- **PROBLEM TO SOLVE**
The expected response is the entire set of entries, copied exactly.

• • • •

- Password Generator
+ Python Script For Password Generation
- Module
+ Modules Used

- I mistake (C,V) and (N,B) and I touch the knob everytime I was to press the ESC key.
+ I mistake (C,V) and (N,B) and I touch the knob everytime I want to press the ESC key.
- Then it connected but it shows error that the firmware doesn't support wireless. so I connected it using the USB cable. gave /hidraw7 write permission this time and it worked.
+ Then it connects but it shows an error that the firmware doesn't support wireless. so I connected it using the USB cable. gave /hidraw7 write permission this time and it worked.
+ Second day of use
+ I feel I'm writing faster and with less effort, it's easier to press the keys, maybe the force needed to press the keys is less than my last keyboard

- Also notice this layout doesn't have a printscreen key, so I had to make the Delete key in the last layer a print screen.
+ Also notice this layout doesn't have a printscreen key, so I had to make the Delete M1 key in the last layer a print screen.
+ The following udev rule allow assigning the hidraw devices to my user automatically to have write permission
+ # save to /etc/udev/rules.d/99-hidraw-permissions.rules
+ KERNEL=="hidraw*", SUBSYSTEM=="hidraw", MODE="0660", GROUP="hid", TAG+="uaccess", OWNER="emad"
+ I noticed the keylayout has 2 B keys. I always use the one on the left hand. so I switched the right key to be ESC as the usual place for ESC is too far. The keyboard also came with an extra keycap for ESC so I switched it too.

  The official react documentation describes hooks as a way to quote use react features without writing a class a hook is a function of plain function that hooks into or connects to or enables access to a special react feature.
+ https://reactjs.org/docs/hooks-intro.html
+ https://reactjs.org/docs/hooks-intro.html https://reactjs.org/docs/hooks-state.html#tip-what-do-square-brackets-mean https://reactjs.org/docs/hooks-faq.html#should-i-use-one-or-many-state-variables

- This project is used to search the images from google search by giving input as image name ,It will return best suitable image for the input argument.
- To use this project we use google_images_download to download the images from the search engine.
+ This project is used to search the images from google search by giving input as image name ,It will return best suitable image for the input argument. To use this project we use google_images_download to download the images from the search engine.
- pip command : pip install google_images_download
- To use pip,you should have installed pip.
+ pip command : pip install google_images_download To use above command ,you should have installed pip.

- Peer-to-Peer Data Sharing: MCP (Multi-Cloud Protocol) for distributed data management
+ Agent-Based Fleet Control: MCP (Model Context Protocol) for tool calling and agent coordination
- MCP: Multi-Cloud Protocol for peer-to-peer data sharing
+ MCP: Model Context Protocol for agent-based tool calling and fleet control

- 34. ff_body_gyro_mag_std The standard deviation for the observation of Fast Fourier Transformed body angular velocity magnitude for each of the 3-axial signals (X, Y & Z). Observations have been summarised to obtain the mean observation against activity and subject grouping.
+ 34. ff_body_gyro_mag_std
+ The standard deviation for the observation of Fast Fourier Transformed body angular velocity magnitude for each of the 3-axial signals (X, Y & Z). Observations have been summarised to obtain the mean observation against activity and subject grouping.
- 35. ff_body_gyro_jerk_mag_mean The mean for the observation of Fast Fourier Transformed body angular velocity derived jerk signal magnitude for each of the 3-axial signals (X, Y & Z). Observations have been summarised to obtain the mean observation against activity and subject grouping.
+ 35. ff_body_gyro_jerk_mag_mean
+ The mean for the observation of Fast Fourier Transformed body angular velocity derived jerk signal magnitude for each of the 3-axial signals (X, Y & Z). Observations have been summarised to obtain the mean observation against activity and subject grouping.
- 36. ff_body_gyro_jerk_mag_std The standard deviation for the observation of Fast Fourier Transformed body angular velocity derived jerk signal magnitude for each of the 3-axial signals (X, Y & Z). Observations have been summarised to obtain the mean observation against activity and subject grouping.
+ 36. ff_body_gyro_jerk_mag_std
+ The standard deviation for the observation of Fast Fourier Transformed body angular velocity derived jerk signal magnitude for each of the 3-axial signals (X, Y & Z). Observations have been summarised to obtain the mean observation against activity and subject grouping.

• • • •

- **SOLUTION TO THIS TASK**
- Password Generator
+ Python Script For Password Generation
- Module
+ Modules Used

- I mistake (C,V) and (N,B) and I touch the knob everytime I was to press the ESC key.
+ I mistake (C,V) and (N,B) and I touch the knob everytime I want to press the ESC key.
- Then it connected but it shows error that the firmware doesn't support wireless. so I connected it using the USB cable. gave /hidraw7 write permission this time and it worked.
+ Then it connects but it shows an error that the firmware doesn't support wireless. so I connected it using the USB cable. gave /hidraw7 write permission this time and it worked.
+ Second day of use
+ I feel I'm writing faster and with less effort, it's easier to press the keys, maybe the force needed to press the keys is less than my last keyboard

- Also notice this layout doesn't have a printscreen key, so I had to make the Delete key in the last layer a print screen.
+ Also notice this layout doesn't have a printscreen key, so I had to make the Delete M1 key in the last layer a print screen.
+ The following udev rule allow assigning the hidraw devices to my user automatically to have write permission
+ # save to /etc/udev/rules.d/99-hidraw-permissions.rules
+ KERNEL=="hidraw*", SUBSYSTEM=="hidraw", MODE="0660", GROUP="hid", TAG+="uaccess", OWNER="emad"
+ I noticed the keylayout has 2 B keys. I always use the one on the left hand. so I switched the right key to be ESC as the usual place for ESC is too far. The keyboard also came with an extra keycap for ESC so I switched it too.

  The official react documentation describes hooks as a way to quote use react features without writing a class a hook is a function of plain function that hooks into or connects to or enables access to a special react feature.
+ https://reactjs.org/docs/hooks-intro.html
+ https://reactjs.org/docs/hooks-intro.html https://reactjs.org/docs/hooks-state.html#tip-what-do-square-brackets-mean https://reactjs.org/docs/hooks-faq.html#should-i-use-one-or-many-state-variables

- This project is used to search the images from google search by giving input as image name ,It will return best suitable image for the input argument.
- To use this project we use google_images_download to download the images from the search engine.
+ This project is used to search the images from google search by giving input as image name ,It will return best suitable image for the input argument. To use this project we use google_images_download to download the images from the search engine.
- pip command : pip install google_images_download
- To use pip,you should have installed pip.
+ pip command : pip install google_images_download To use above command ,you should have installed pip.

- Peer-to-Peer Data Sharing: MCP (Multi-Cloud Protocol) for distributed data management
+ Agent-Based Fleet Control: MCP (Model Context Protocol) for tool calling and agent coordination
- MCP: Multi-Cloud Protocol for peer-to-peer data sharing
+ MCP: Model Context Protocol for agent-based tool calling and fleet control

- 34. ff_body_gyro_mag_std The standard deviation for the observation of Fast Fourier Transformed body angular velocity magnitude for each of the 3-axial signals (X, Y & Z). Observations have been summarised to obtain the mean observation against activity and subject grouping.
+ 34. ff_body_gyro_mag_std
+ The standard deviation for the observation of Fast Fourier Transformed body angular velocity magnitude for each of the 3-axial signals (X, Y & Z). Observations have been summarised to obtain the mean observation against activity and subject grouping.
- 35. ff_body_gyro_jerk_mag_mean The mean for the observation of Fast Fourier Transformed body angular velocity derived jerk signal magnitude for each of the 3-axial signals (X, Y & Z). Observations have been summarised to obtain the mean observation against activity and subject grouping.
+ 35. ff_body_gyro_jerk_mag_mean
+ The mean for the observation of Fast Fourier Transformed body angular velocity derived jerk signal magnitude for each of the 3-axial signals (X, Y & Z). Observations have been summarised to obtain the mean observation against activity and subject grouping.
- 36. ff_body_gyro_jerk_mag_std The standard deviation for the observation of Fast Fourier Transformed body angular velocity derived jerk signal magnitude for each of the 3-axial signals (X, Y & Z). Observations have been summarised to obtain the mean observation against activity and subject grouping.
+ 36. ff_body_gyro_jerk_mag_std
+ The standard deviation for the observation of Fast Fourier Transformed body angular velocity derived jerk signal magnitude for each of the 3-axial signals (X, Y & Z). Observations have been summarised to obtain the mean observation against activity and subject grouping.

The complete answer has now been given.